Adapter Configuration

This guide covers all the database adapters supported by DWH and their specific configuration options. Each adapter is designed to work with specific database clients and provides database-specific optimizations.

PostgreSQL Adapter

The PostgreSQL adapter uses the pg gem and provides full-featured RDBMS support.

Basic Configuration

postgres = DWH.create(:postgres, {
  host: 'localhost',
  port: 5432,                    # Default: 5432
  database: 'mydb',
  schema: 'public',              # Default: 'public'
  username: 'user',
  password: 'password',
  client_name: 'My Application'  # Default: 'DWH Ruby Gem'
})

SSL Configuration

# Basic SSL
postgres = DWH.create(:postgres, {
  host: 'localhost',
  database: 'mydb',
  username: 'user',
  password: 'password',
  ssl: true,
  extra_connection_params: {
    sslmode: 'require'  # disable, prefer, require, verify-ca, verify-full
  }
})

# Certificate-based SSL
postgres = DWH.create(:postgres, {
  host: 'localhost',
  database: 'mydb',
  username: 'user',
  ssl: true,
  extra_connection_params: {
    sslmode: 'verify-full',
    sslrootcert: '/path/to/ca-cert.pem',
    sslcert: '/path/to/client-cert.pem',
    sslkey: '/path/to/client-key.pem'
  }
})

Advanced Configuration

postgres = DWH.create(:postgres, {
  host: 'localhost',
  database: 'mydb',
  username: 'user',
  password: 'password',
  query_timeout: 3600,  # seconds, default: 3600
  extra_connection_params: {
    application_name: 'Data Analysis Tool',
    connect_timeout: 10,
    options: '-c maintenance_work_mem=256MB'
  }
})

Redshift Adapter

The Redshift adapter uses the pg gem and provides full-featured RDBMS support.

Basic Configuration

redshift = DWH.create(:redshift, {
  host: 'localhost',
  port: 5432,                    # Default: 5432
  database: 'mydb',
  schema: 'public',              # Default: 'public'
  username: 'user',
  password: 'password',
  client_name: 'My Application'  # Default: 'DWH Ruby Gem'
})

SSL Configuration

# Basic SSL
redshift = DWH.create(:redshift, {
  host: 'localhost',
  database: 'mydb',
  username: 'user',
  password: 'password',
  ssl: true,
  extra_connection_params: {
    sslmode: 'require'  # disable, prefer, require, verify-ca, verify-full
  }
})

# Certificate-based SSL
redshift = DWH.create(:postgres, {
  host: 'localhost',
  database: 'mydb',
  username: 'user',
  ssl: true,
  extra_connection_params: {
    sslmode: 'verify-full',
    sslrootcert: '/path/to/ca-cert.pem',
    sslcert: '/path/to/client-cert.pem',
    sslkey: '/path/to/client-key.pem'
  }
})

Advanced Configuration

redshift = DWH.create(:redshift, {
  host: 'localhost',
  database: 'mydb',
  username: 'user',
  password: 'password',
  query_timeout: 3600,  # seconds, default: 3600
  extra_connection_params: {
    application_name: 'Data Analysis Tool',
    connect_timeout: 10,
    options: '-c maintenance_work_mem=256MB'
  }
})

Snowflake

Snowflake adapter use the REST apis (https) to connect and query. This adapter also supports Multi-Database authentication methods: Personal Access Token, Key Pair, and OAuth.

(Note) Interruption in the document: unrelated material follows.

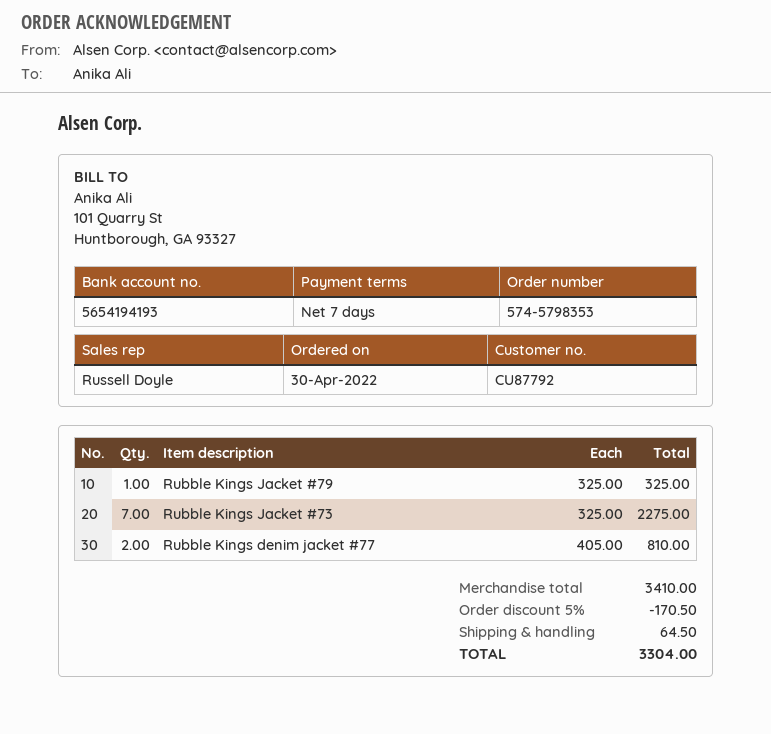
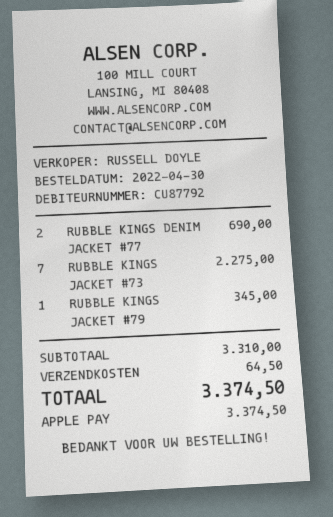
Rubble Kings Jacket #79: 1 for 325.00 -> 1 for 345.00
Rubble Kings denim jacket #77: 2 for 810.00 -> 2 for 690.00
subtotal: 3410.00 -> 3310.00
discount: 5% = 170.50 -> none
total: 3304.00 -> 3374.50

Basic connection with Personal Access Token

DWH.create(:snowflake, {
    auth_mode: 'pat',
    account_identifier: 'myorg-myaccount',
    personal_access_token: 'your-token-here',
    warehouse: 'COMPUTE_WH',
    database: 'ANALYTICS',
    schema: 'PUBLIC'
})

Connection with Key Pair Authentication

 DWH.create(:snowflake, {
    auth_mode: 'kp',
    account_identifier: 'myorg-myaccount.us-east-1',
    username: 'john_doe',
    private_key: '/path/to/private_key.pem',
    warehouse: 'COMPUTE_WH',
    database: 'ANALYTICS'
})

Connecting with OAuth

This is the Snowflake OAuth mechanism. Not the External one. You must first create an OAuth security integration and apply to the releveant roles. Follow this document for more.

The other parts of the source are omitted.